その様な私の『 正体 』が、彼等にとって関心の的だったのです。
 
 更には給与等の労働条件が、程好い水準をクリアしているかどうか? そしてスタッフが今後の人生のため、得たいと希望している『 正確で高度なスキル 』を惜しみ無く、かつ懇切丁寧に教えているか否かによっても、彼等に対する私の心性が量られていました。

 以上に列挙したことは、長く私が彼等から教えられてきた、働く人の心の内の、ほんの一部です。
 
 これらは偶然にも、日本の飲食業界でも認知され始めた、『 従業員エンゲージメント 』を推進する原動力の中の、必要最低限の要件とも合致します。そして古くから続く『 働く人々の心の内 』とこの従業員エンゲージメントの要件とを並べ眺めると、人間の感情には普遍性が有り、仕事や職場に対する満足感・充足感やアイデンティティーの源泉は、古今東西変わるところが無いと解ってきます。
 
 従って経営者や上司は、働く人々の心情への理解を深めさえすれば、部下との人間関係のみに汲々とする必要は無い訳です。
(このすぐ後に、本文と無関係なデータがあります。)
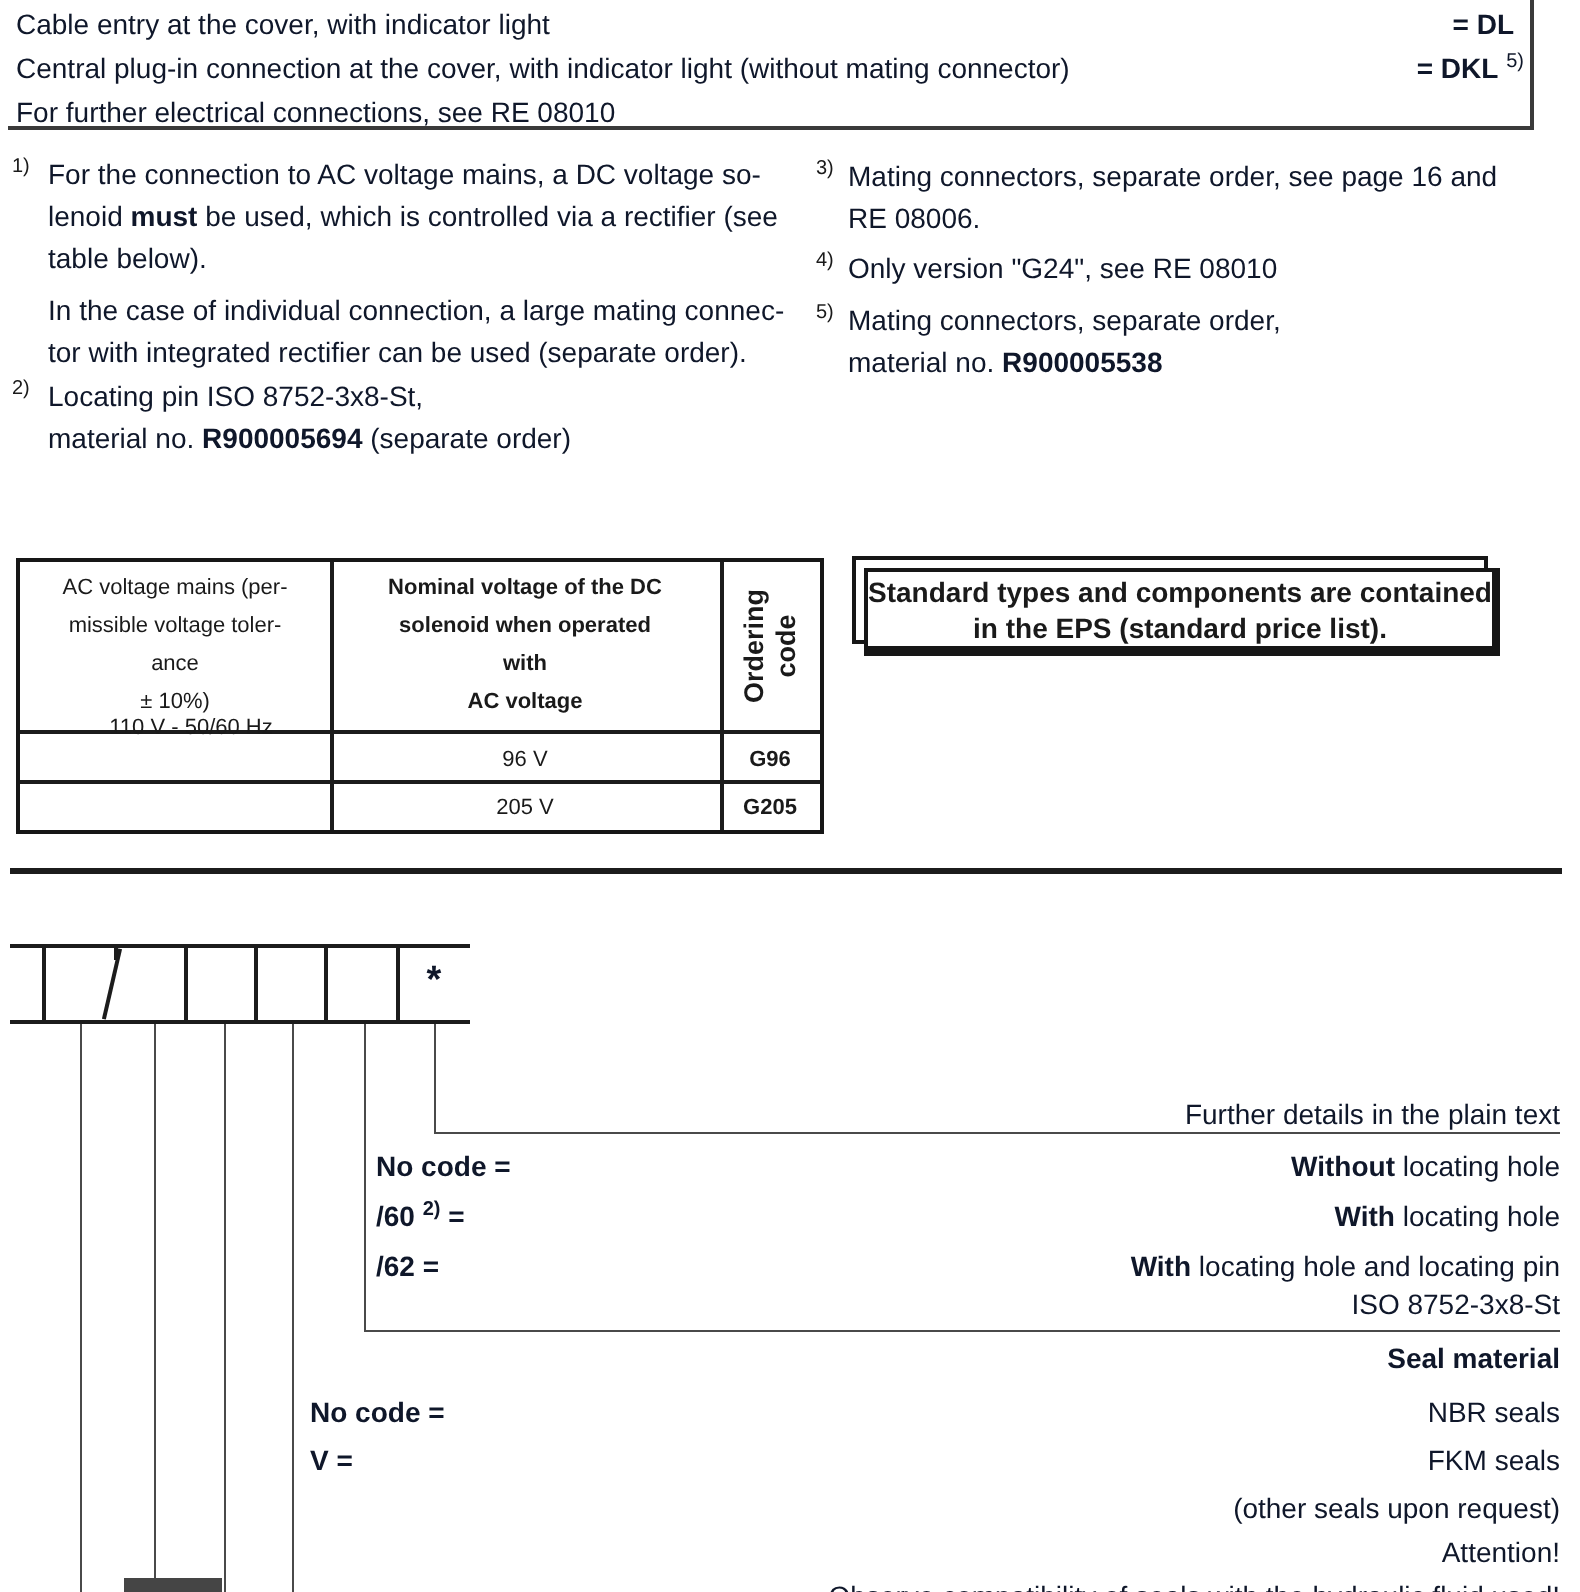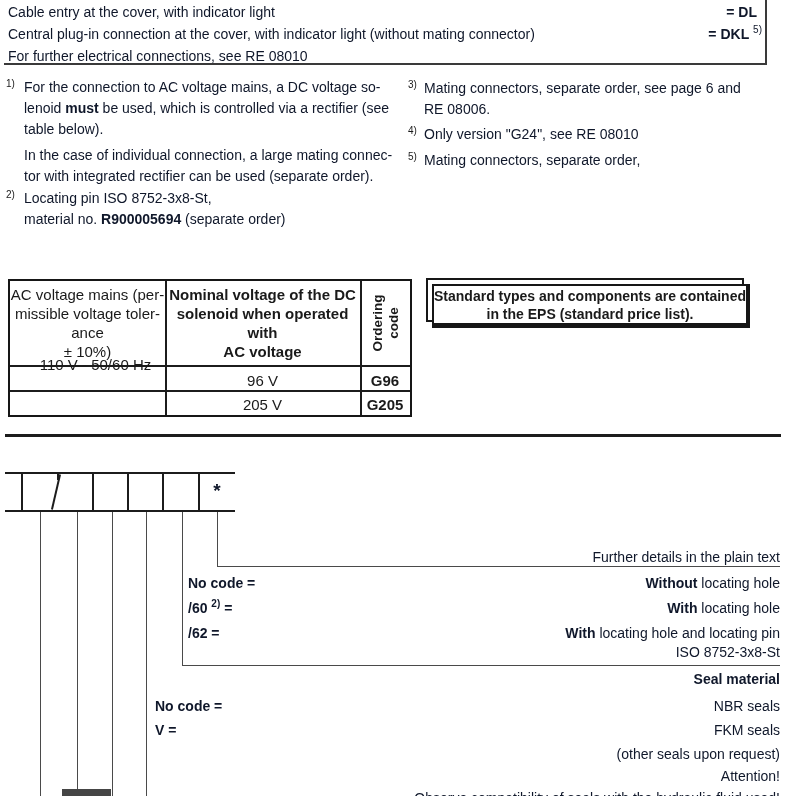--- a/index.html
+++ b/index.html
@@ -56,7 +56,7 @@
   <div class="t" style="left:24px;top:211px;"><span>material no. </span><span class="b">R900005694</span><span> (separate order)</span></div>
 
   <span class="marker" style="left:408px;top:80px;">3)</span>
-  <div class="t" style="left:424px;top:80px;"><span>Mating connectors, separate order, see page 6 and</span></div>
+  <div class="t" style="left:424px;top:80px;"><span>Mating connectors, separate order, see page 16 and</span></div>
   <div class="t" style="left:424px;top:101px;"><span>RE 08006.</span></div>
 
   <span class="marker" style="left:408px;top:126px;">4)</span>

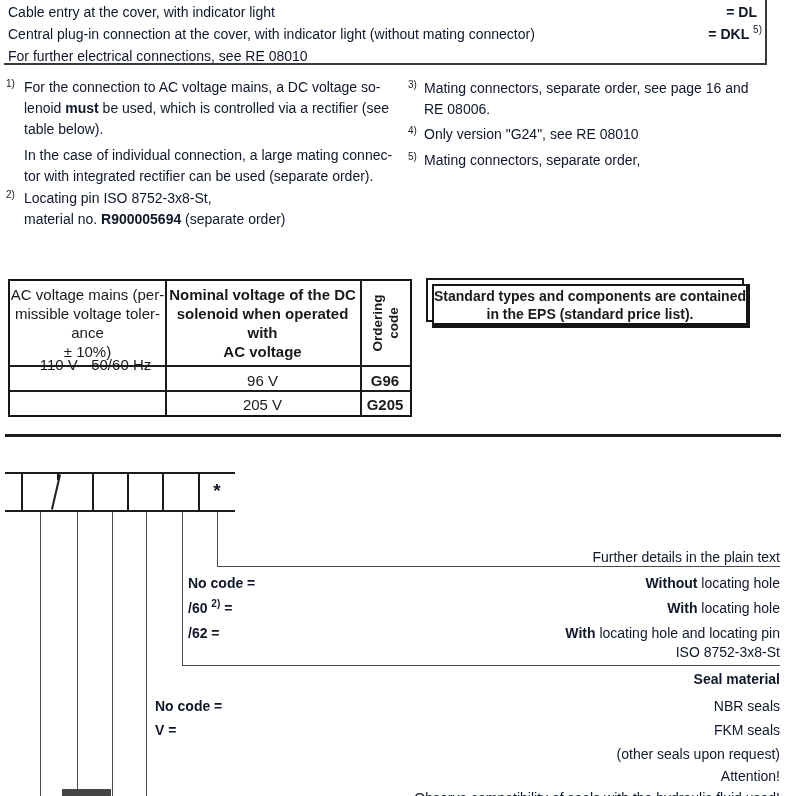--- a/index.html
+++ b/index.html
@@ -64,6 +64,7 @@
 
   <span class="marker" style="left:408px;top:152px;">5)</span>
   <div class="t" style="left:424px;top:152px;"><span>Mating connectors, separate order,</span></div>
+  <div class="t" style="left:424px;top:173px;"><span>material no. </span><span class="b">R900005538</span></div>
 
   <div id="vtable">
     <div class="vl" style="left:155px;top:0;width:2px;height:134px;"></div>

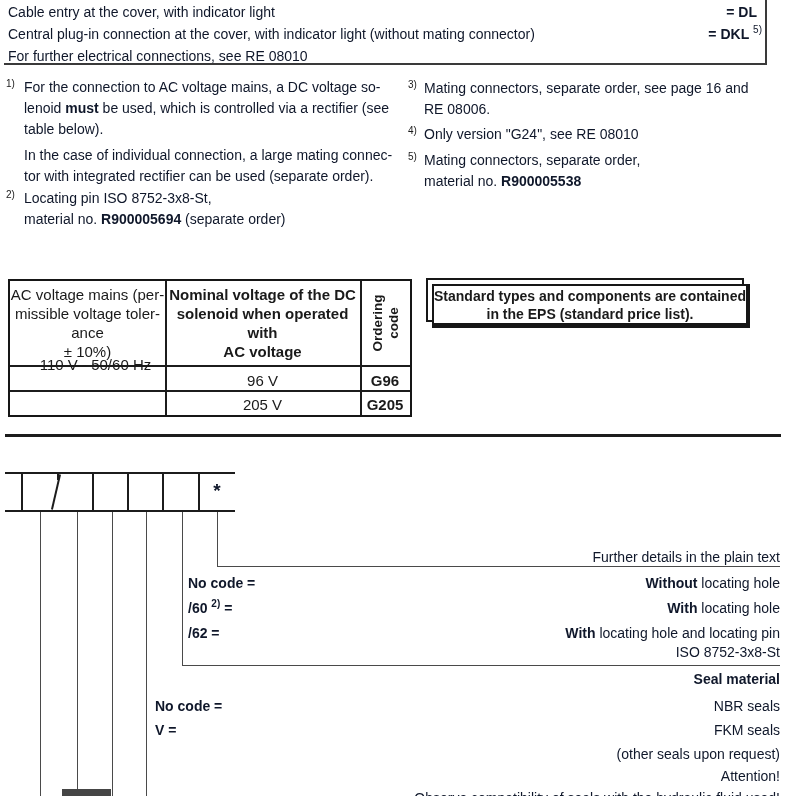--- a/index.html
+++ b/index.html
@@ -16,7 +16,7 @@
   .marker{position:absolute;font-size:10px;line-height:10px;color:#1a1a1a;}
   
   #vtable{position:absolute;left:8px;top:279px;width:404px;height:138px;border:2px solid #161616;box-sizing:border-box;}
-  #vtable .cell{position:absolute;text-align:center;font-size:15px;line-height:19px;}
+  #vtable .cell{position:absolute;text-align:center;font-size:11px;line-height:19px;}
   
   #epsbox{position:absolute;left:432px;top:284px;width:318px;height:44px;}
   #epsbox .frame{position:absolute;left:-6px;top:-6px;width:318px;height:44px;border:2px solid #161616;box-sizing:border-box;}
前述の『 経営者の果たすべき職責 』を営々真摯に積み上げてゆけば善いだけで、そうすれば人間関係も従業員エンゲージメントも、目指すところへ近付いてゆくというものです。
 
 経営者や上司が計算ずくで部下を言いくるめても、良心に従い相手を想う誠が無かったならば、人の心を動かすことなどできるものではありません。
 ましてや良好な人間関係を求めるのであれば、そこに小賢しい駆け引きなど持ち込むべきではないのです。

 但しこれは厳然たる現実ですが、最高の策を講じたとしても、残念ながらそれに相応しい結果が出るとは限りません。
 人生において『 幸福 』が、求めて得られるものではなく『 結果 』でしかないように、事業や人間関係に於いても『 成功 』は、求めて得られるものではなく原理原則を大切にした結果の『 副産物 』でしかないからです。

 しかしそうは申し上げましたが、希望は充分残されています。
想えば幾つもの民族が、『 何事でも自分にしてもらいたいことは、他の人にもそのようにしなさい 』という、相似する黄金律をそれぞれにいただいてきました。私はこの不思議な偶然を、争いの人類史の反省の中で、人々の理性が必然的に生んだ英智だったと思うのです。この英智に倣い、経営者や上司が一旦全てを働く人や部下の身になり考え、それから後、最善の方策を練り上げる。
この様に私達は、『 黄金律のスタンスに立つ 』という、企業経営のみならず人生においてもより失敗に陥らないための、最も賢明な道を選択し続けてゆけば善いのですから。